Hong Kong (Xi’An) Day 15 (January 8, 2006)

10 01 2006

Luoyang to Xi’An

Writing this on the plane to Beijing from Xi’An.  Only about 45 minutes of flight time, between takeoff and landing…

We got up at the usual bright early time of 0630, and were down for breakfast by 0725.  Breakfast was, again,  a multicourse meal. Phew!  0800, and it was time to get on the bus.

After a short drive into the edge of Luoyang, we stopped, seemingly in the middle of a more rural residential neighborhood.

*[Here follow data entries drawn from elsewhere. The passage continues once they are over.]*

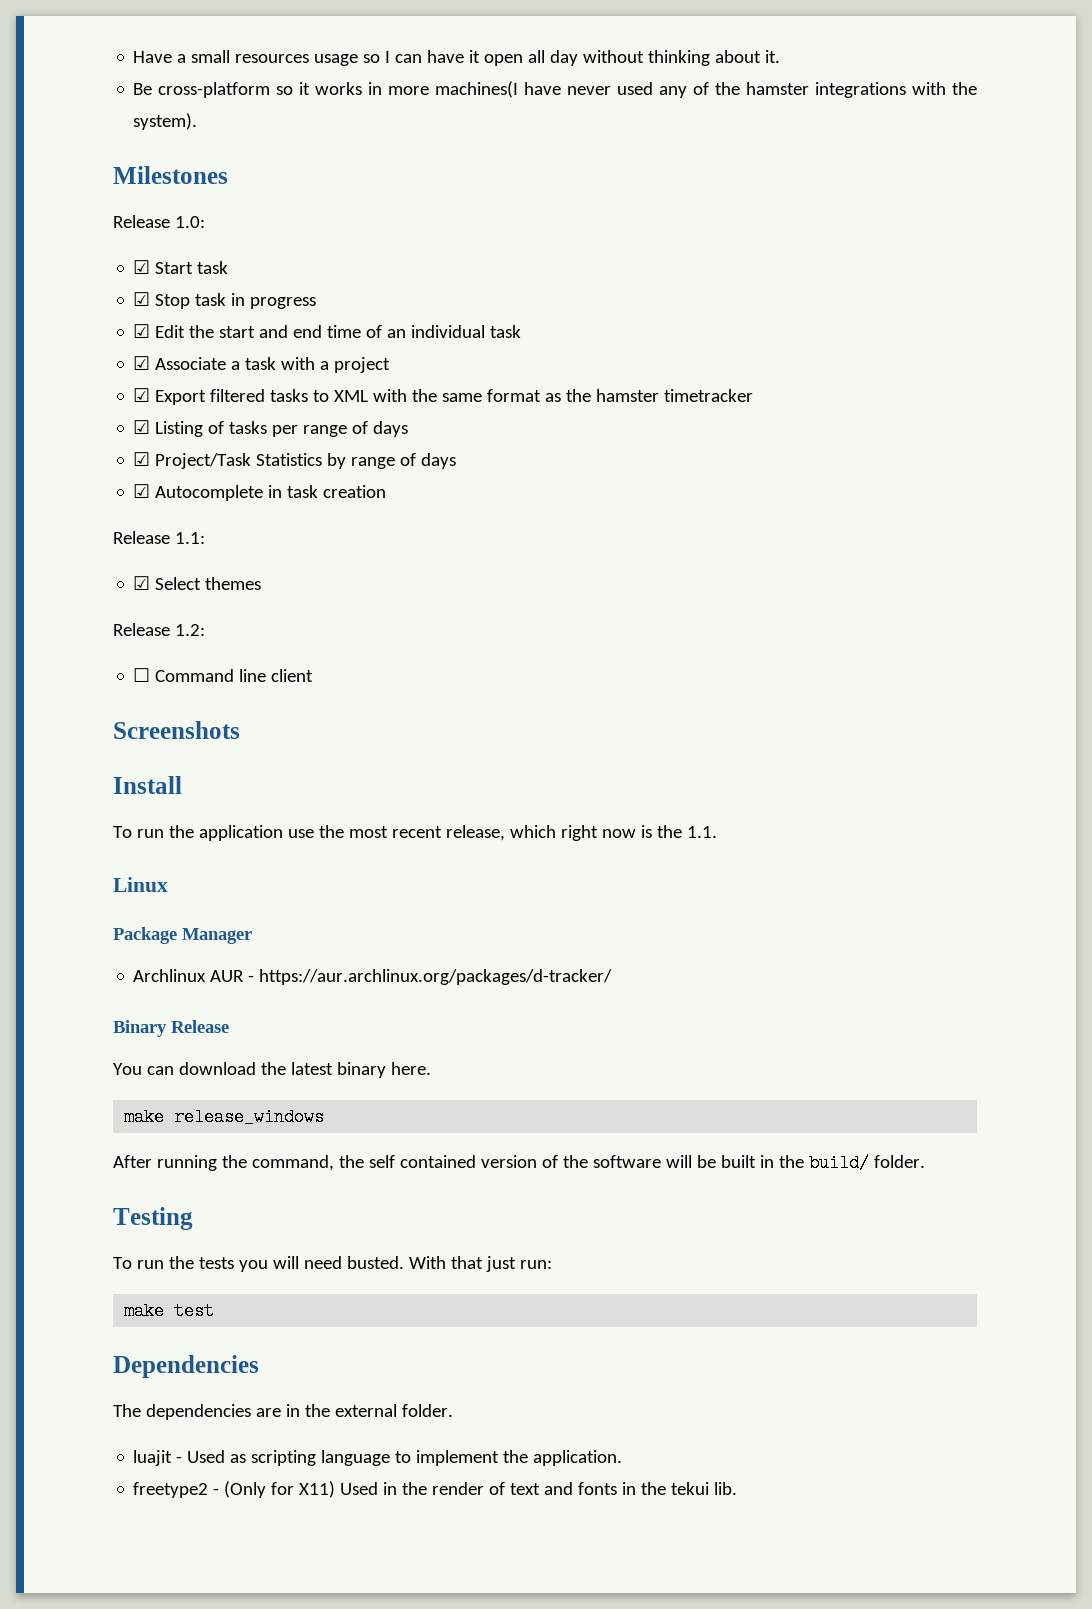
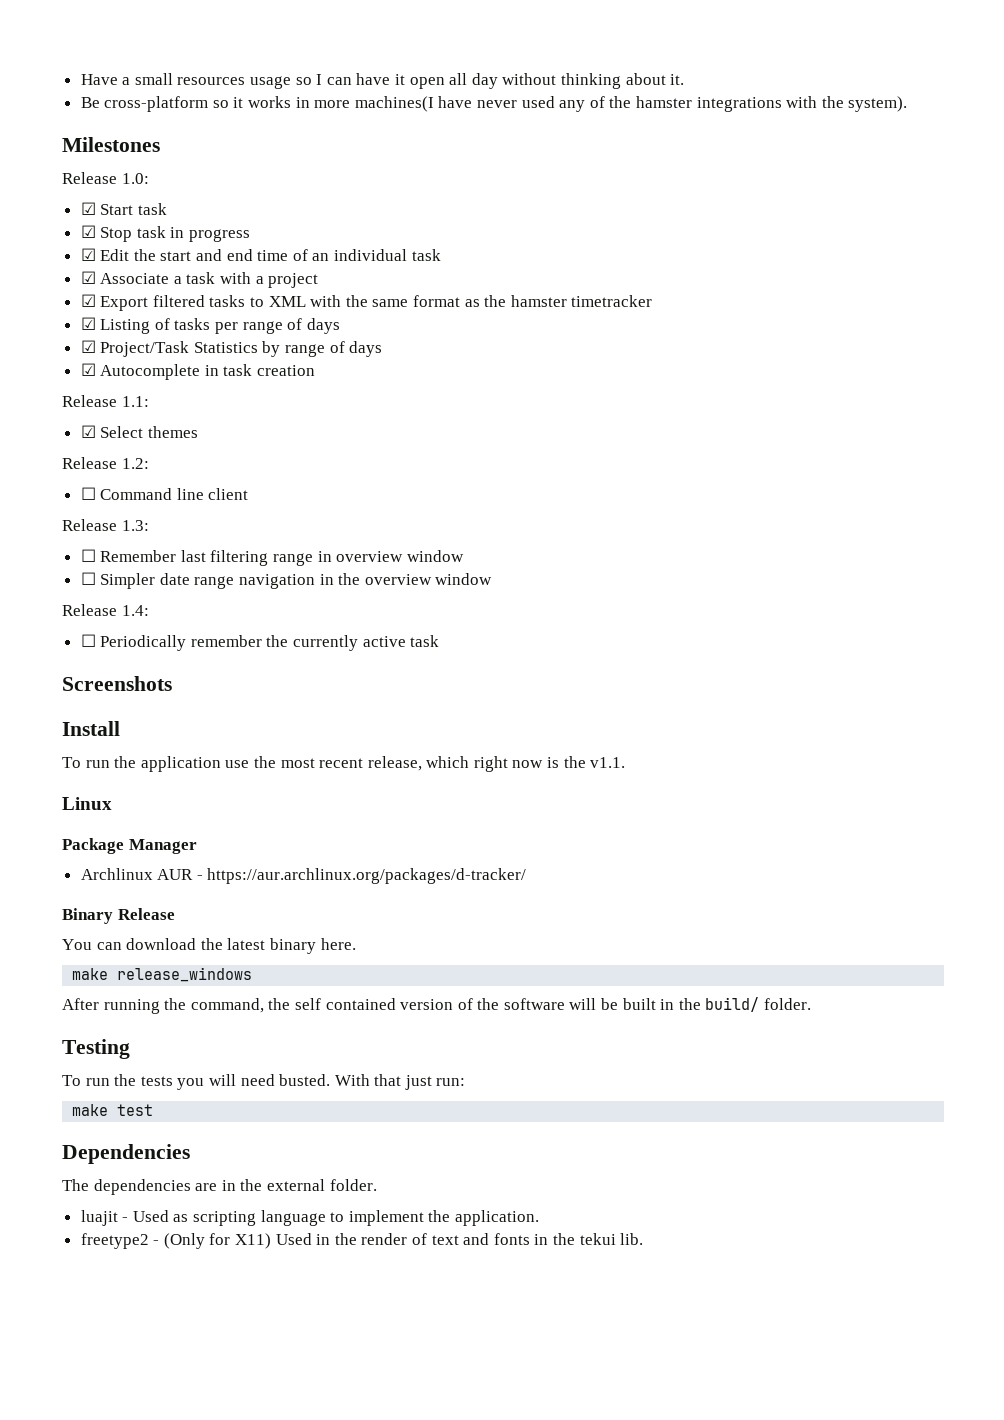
(314, 675) none -> [62,519,149,531] [80,549,464,566] [80,572,493,589] [62,604,149,616] [80,634,440,651] // Release 1.3: // ☐ Remember last filtering range in overview window // ☐ Simpler date range navigation in the overview window // Release 1.4: // ☐ Periodically remember the currently active task
[686,826,717,838] 1.1. -> [590,757,626,768] v1.1.

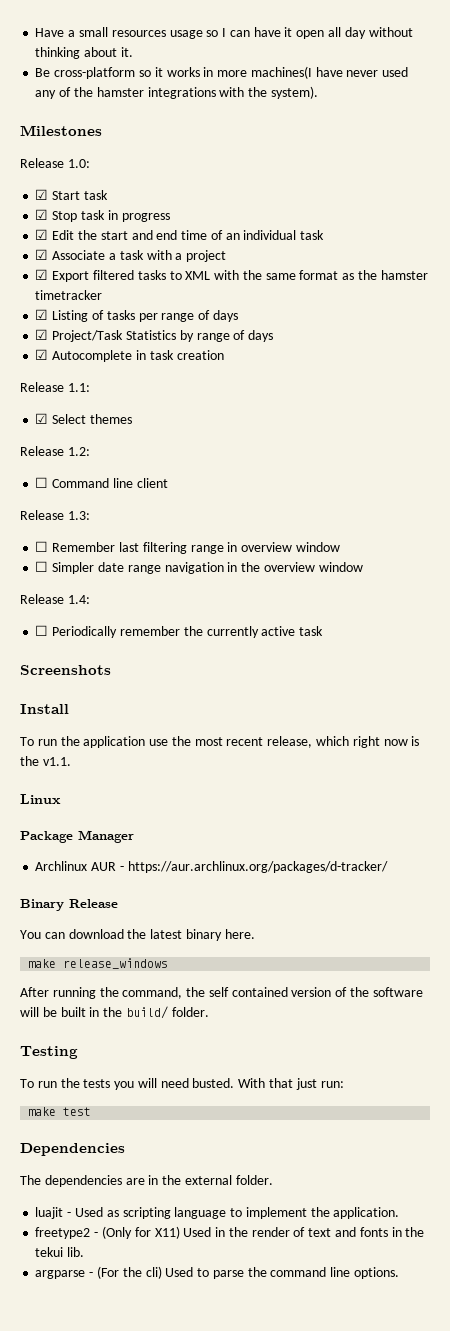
(644, 1239) none -> [35,1266,399,1279] // argparse - (For the cli) Used to parse the command line options.

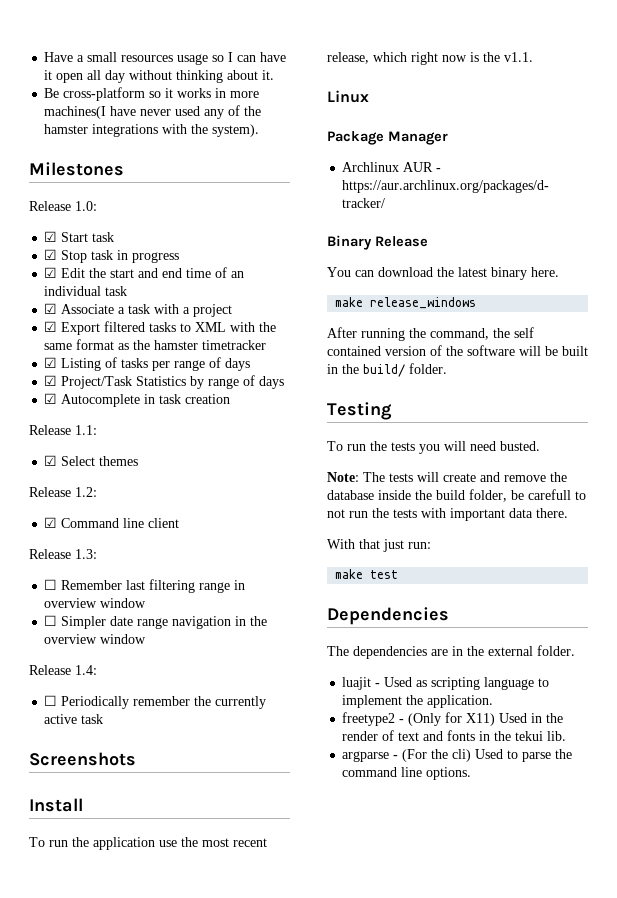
[35,477,49,488] ☐ -> [44,517,58,528] ☑
(235, 1083) none -> [327,472,567,482] [327,489,586,502] [327,508,568,521] // Note: The tests will create and remove the database inside the build folder, be carefull to not run the tests with important data there. //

We walked about a block, and then we arrived at a hole in the ground.  Quite a large hole.  It was about 10mx10m square, and inside it were various caves.  It turns out that people live there.  A family has been living there from generation to generation, even as the city grew around it.  It was very strange.  You could sit there and look down on these people living their lives.   There was an old woman of 96 years who had lived there all her life.  This has become quite the tourist attraction, and the old woman collects 2 RMB per person to allow you down to visit her home area.  That’s about $0.25 CDN.  Sure…  Down we went. It was interesting.  The walls of the pit were plastered with an adobe mud cement, and there were about 4 different caves, each one a room in the “house”.  There was also a “storage hole” within the complex, which  I think you’d have to be pretty small to get into.  You got lowered down by a rope, and got your goods, and then came back up again… Scary.  The kitchen was small, and they use compressed coal to cook with.  It appears to be quite clean, as I didn’t see any serious soot.  The old lady herself would pose for pictures in her bedroom, which  was well equipped with a small DVD/TV combo.  Apparently the 2 RMB fee has been paying off.  Good for her.  We spent about 30 minutes at the cave dwelling, and then it was off to see the oldest Buddhist temple in China – The White Horse Temple.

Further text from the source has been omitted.